(Source records)
Content starts
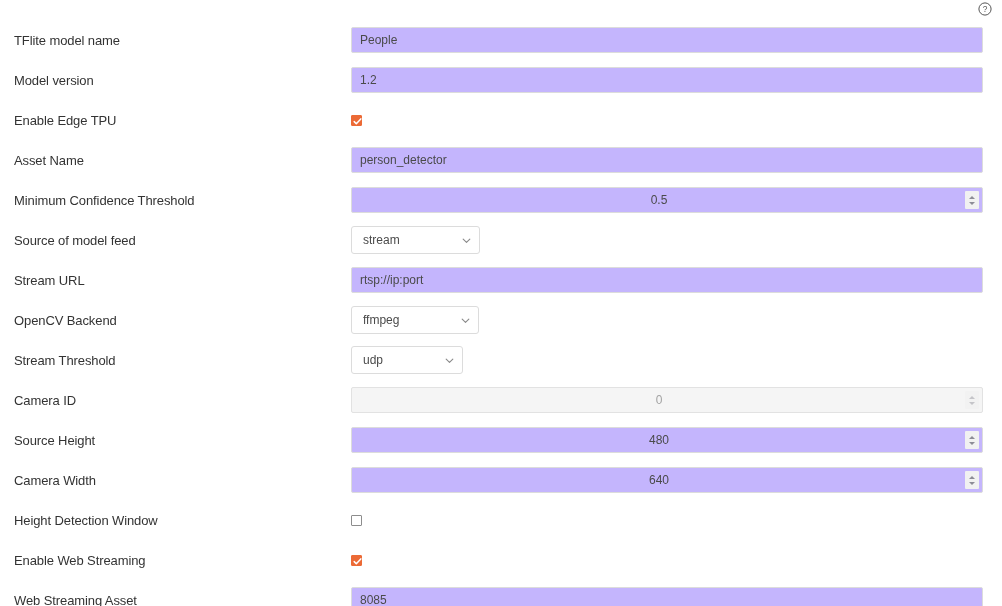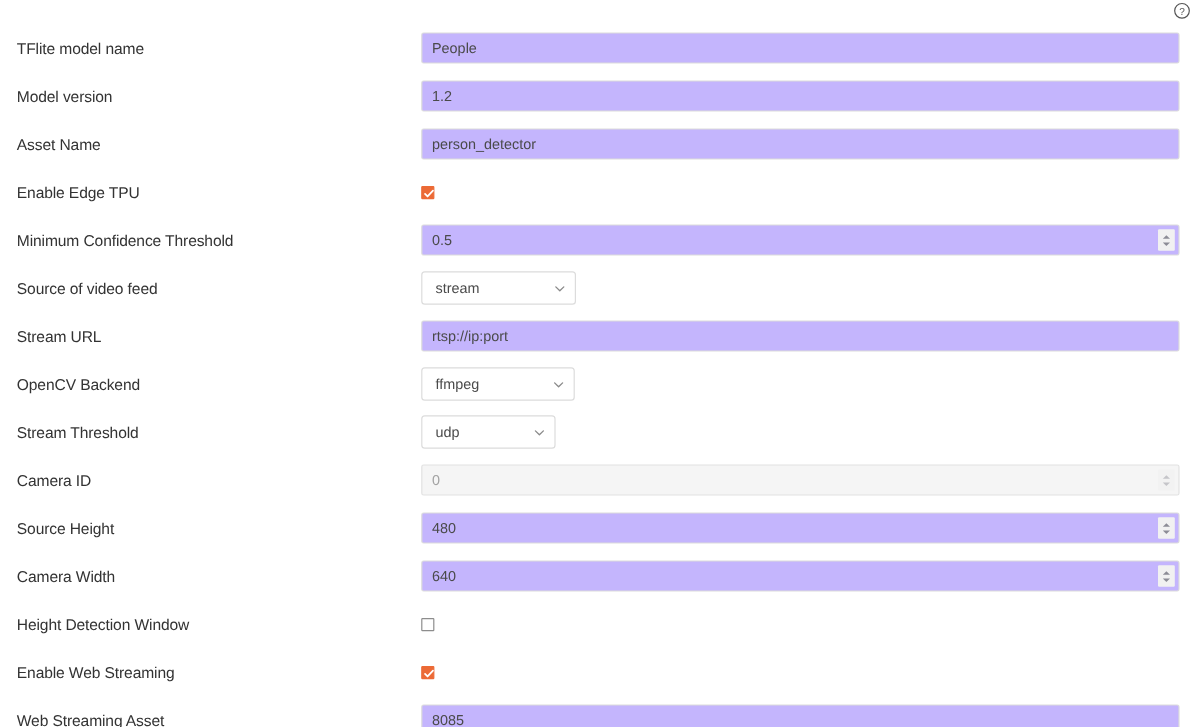--- a/index.html
+++ b/index.html
@@ -193,12 +193,6 @@
         </div>
       </div>
       <div class="row">
-        <div class="row-label">Asset Name</div>
-        <div class="row-control">
-          <input type="text" class="text-input" value="person_detector" style="">
-        </div>
-      </div>
-      <div class="row">
         <div class="row-label">Enable Edge TPU</div>
         <div class="row-control">
           <span class="checkbox checked">
@@ -206,6 +200,12 @@
               <path d="M2.2 5.6 L4.3 7.7 L8.8 2.9" fill="none" stroke="#ffffff" stroke-width="1.5" stroke-linecap="round" stroke-linejoin="round"></path>
             </svg>
           </span>
+        </div>
+      </div>
+      <div class="row">
+        <div class="row-label">Asset Name</div>
+        <div class="row-control">
+          <input type="text" class="text-input" value="person_detector" style="">
         </div>
       </div>
       <div class="row">

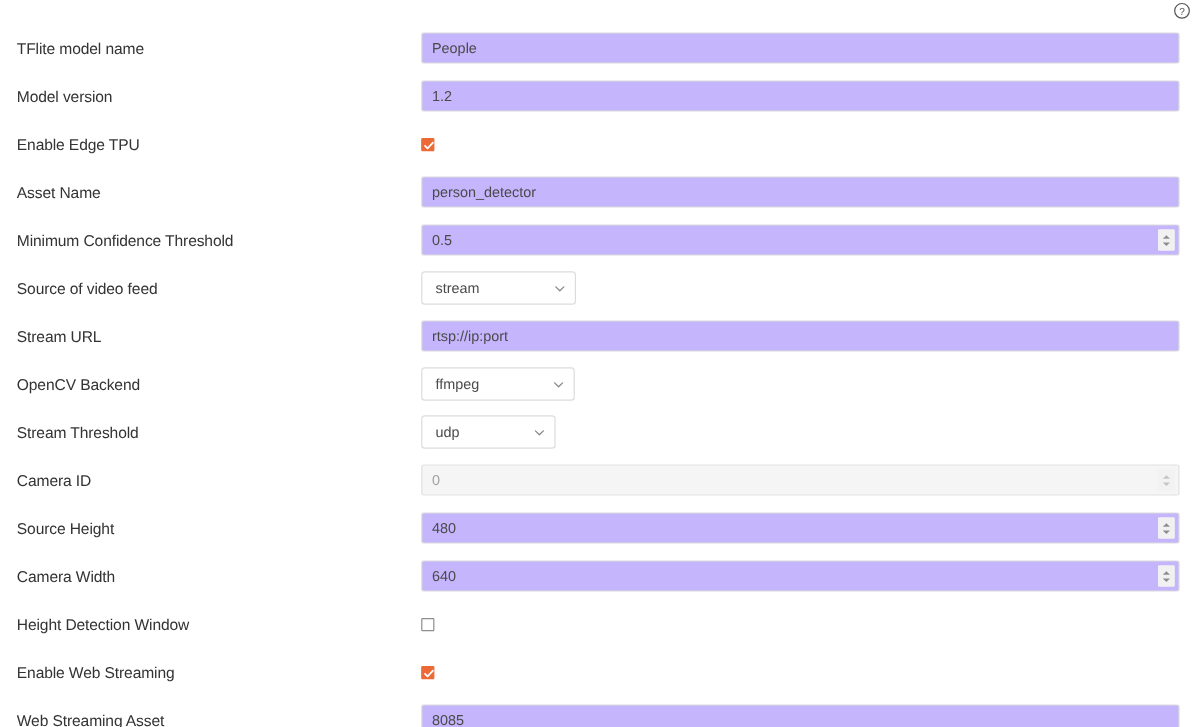--- a/index.html
+++ b/index.html
@@ -86,7 +86,7 @@
     width: 100%;
     height: 26px;
   }
-  .number-wrap .text-input { padding-right: 24px; }
+  .number-wrap .text-input { padding-right: 24px; text-align: center; }
 
   .spinner {
     position: absolute;

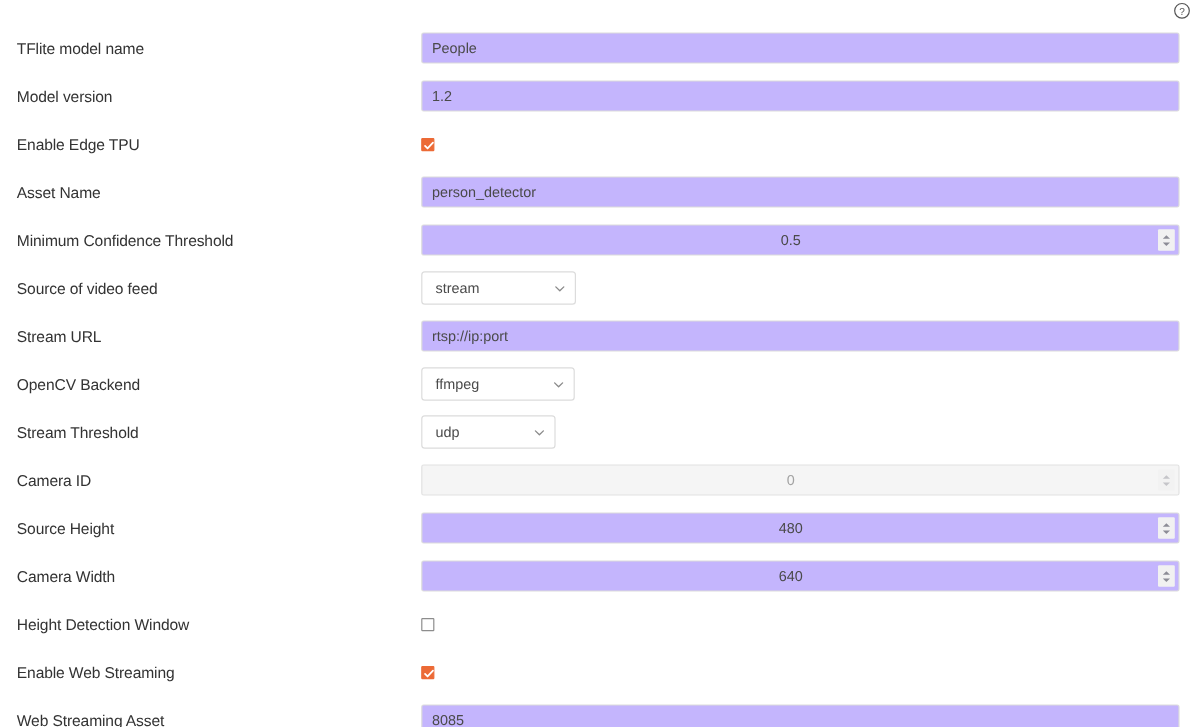--- a/index.html
+++ b/index.html
@@ -218,7 +218,7 @@
         </div>
       </div>
       <div class="row">
-        <div class="row-label">Source of video feed</div>
+        <div class="row-label">Source of model feed</div>
         <div class="row-control">
           <div class="select-box">
             <span class="select-value">stream</span>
Content ends
→ Assigned task:
Give all the entries again exactly, dropping each picture.

→ Answer section:
--- a/index.html
+++ b/index.html
@@ -193,12 +193,6 @@
         </div>
       </div>
       <div class="row">
-        <div class="row-label">Asset Name</div>
-        <div class="row-control">
-          <input type="text" class="text-input" value="person_detector" style="">
-        </div>
-      </div>
-      <div class="row">
         <div class="row-label">Enable Edge TPU</div>
         <div class="row-control">
           <span class="checkbox checked">
@@ -206,6 +200,12 @@
               <path d="M2.2 5.6 L4.3 7.7 L8.8 2.9" fill="none" stroke="#ffffff" stroke-width="1.5" stroke-linecap="round" stroke-linejoin="round"></path>
             </svg>
           </span>
+        </div>
+      </div>
+      <div class="row">
+        <div class="row-label">Asset Name</div>
+        <div class="row-control">
+          <input type="text" class="text-input" value="person_detector" style="">
         </div>
       </div>
       <div class="row">

--- a/index.html
+++ b/index.html
@@ -86,7 +86,7 @@
     width: 100%;
     height: 26px;
   }
-  .number-wrap .text-input { padding-right: 24px; }
+  .number-wrap .text-input { padding-right: 24px; text-align: center; }
 
   .spinner {
     position: absolute;

--- a/index.html
+++ b/index.html
@@ -218,7 +218,7 @@
         </div>
       </div>
       <div class="row">
-        <div class="row-label">Source of video feed</div>
+        <div class="row-label">Source of model feed</div>
         <div class="row-control">
           <div class="select-box">
             <span class="select-value">stream</span>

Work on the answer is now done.